The radiative torque spin-up efficiency of ballistic dust grain aggregates
Jonathan A. J\"ager, Stefan Reissl, Ralf S. Klessen

TL;DR
This paper investigates how radiative torques influence the spin-up of ballistic dust grain aggregates, proposing a new parameterization that more accurately predicts their maximum rotation velocities, which has implications for dust grain stability.
Contribution
It introduces a new parameterization for RAT efficiency on ballistic dust aggregates, improving the prediction of their maximum rotation velocities compared to previous models.
Findings
Canonical parameterization overestimates maximum angular velocity.
New parameterization predicts more accurate $\,\omega_{RAT}$ values.

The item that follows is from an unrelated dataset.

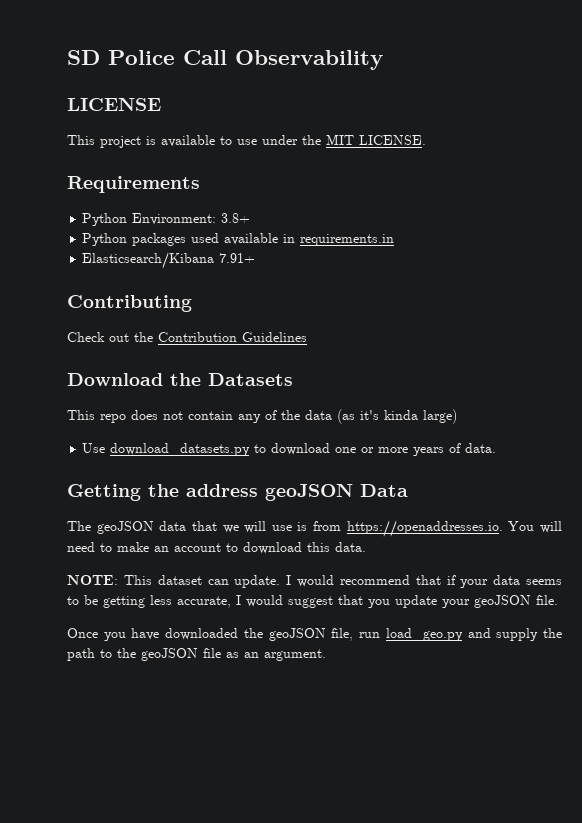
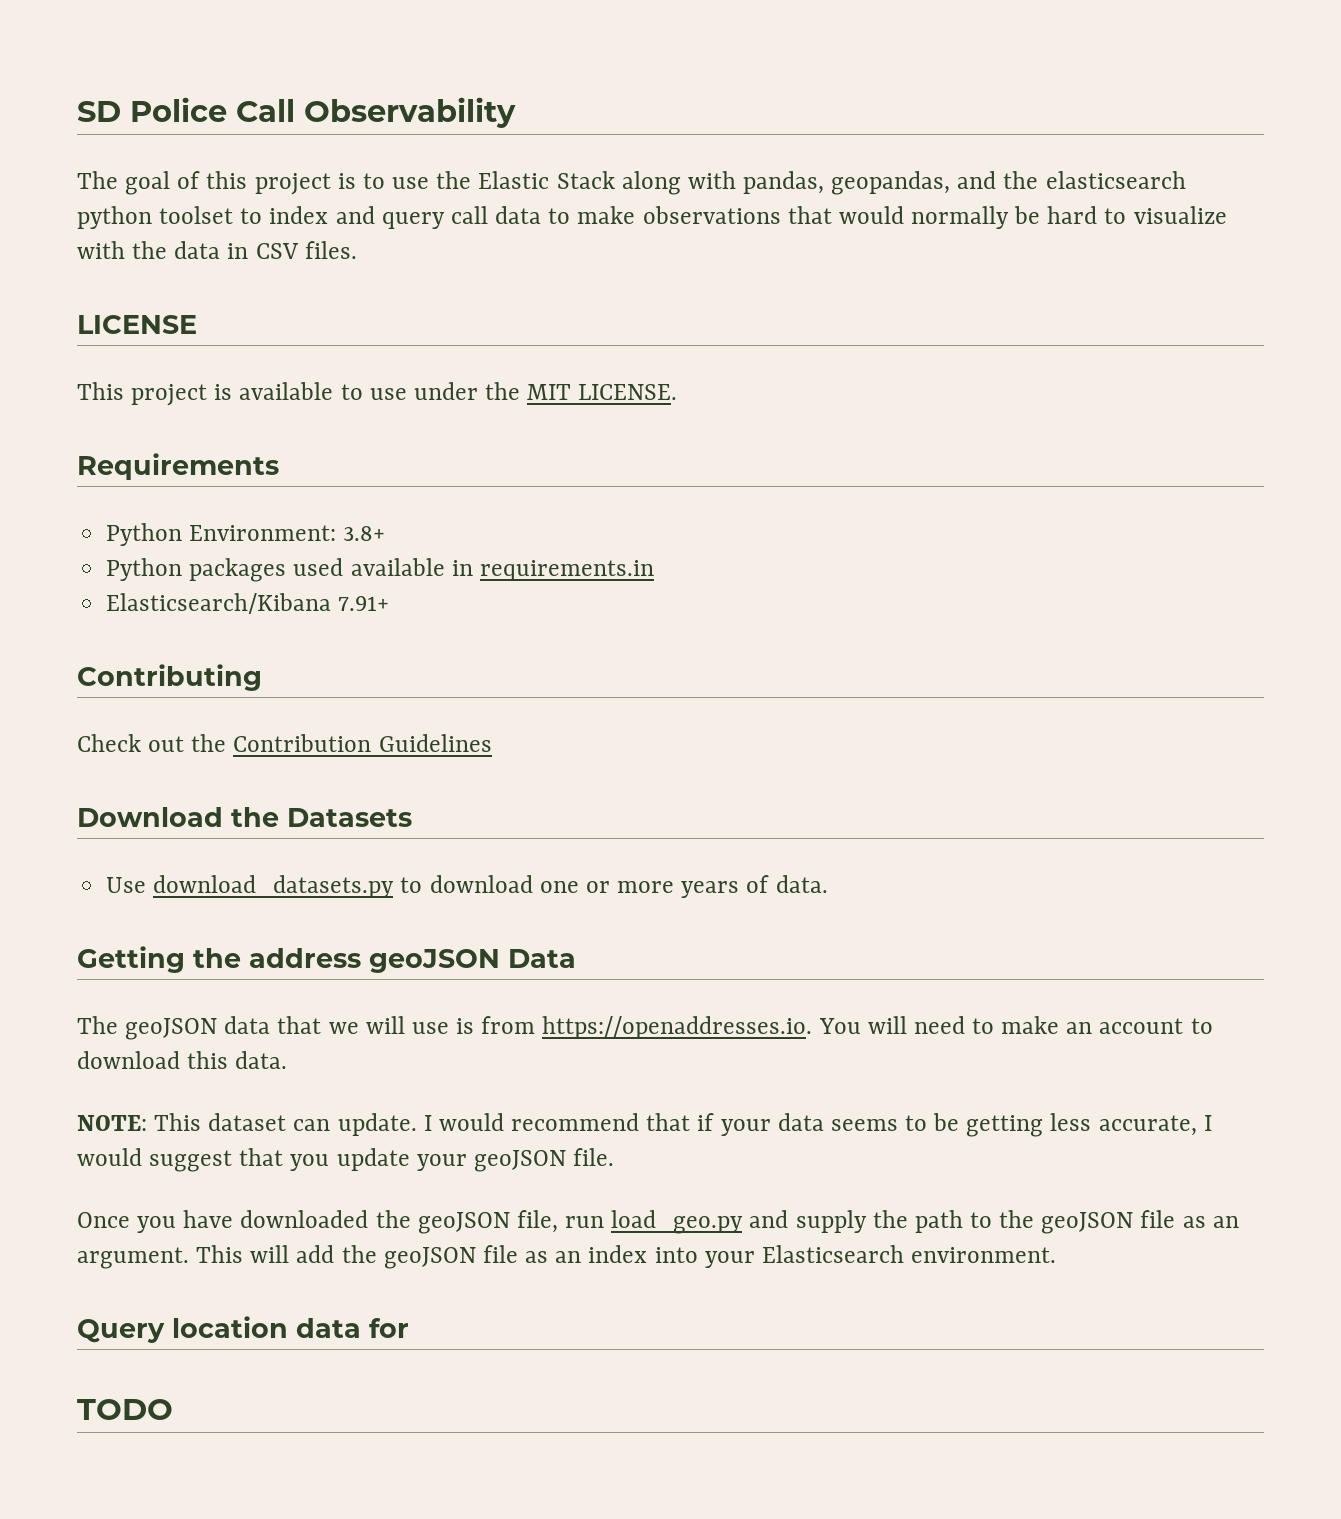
(383, 60) none -> [77,171,1186,195] [77,206,1227,229] [77,241,357,259] // The goal of this project is to use the Elastic Stack along with pandas, geopandas, and the elasticsearch python toolset to index and query call data to make observations that would normally be hard to visualize with the data in CSV files.
[67,409,457,424] // This repo does not contain any of the data (as it's kinda large) -> (412, 817) none
(326, 655) none -> [196,1245,1057,1269] [77,1316,409,1343] [77,1399,173,1420] This will add the geoJSON file as an index into your Elasticsearch environment. // Query location data for // TODO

Strong radiation sources can disrupt dust grains despite lower RAT efficiency.
Abstract
Aims. It is quintessential for the analysis of the observed dust polarization signal to understand the rotational dynamics of interstellar dust grains. Additionally, high rotation velocities may rotationally disrupt the grains, which impacts the grain-size distribution. We aim to constrain the set of parameters for an accurate description of the rotational spin-up process of ballistic dust grain aggregates driven by radiative torques (RATs). Methods. We modeled the dust grains as complex fractal aggregates grown by the ballistic aggregation of uniform spherical particles (monomers) of different sizes. A broad variation of dust materials, shapes, and sizes were studied in the presence of different radiation sources. Results. We find that the canonical parameterization for the torque efficiency overestimates the maximum angular velocity caused by RATs acting on…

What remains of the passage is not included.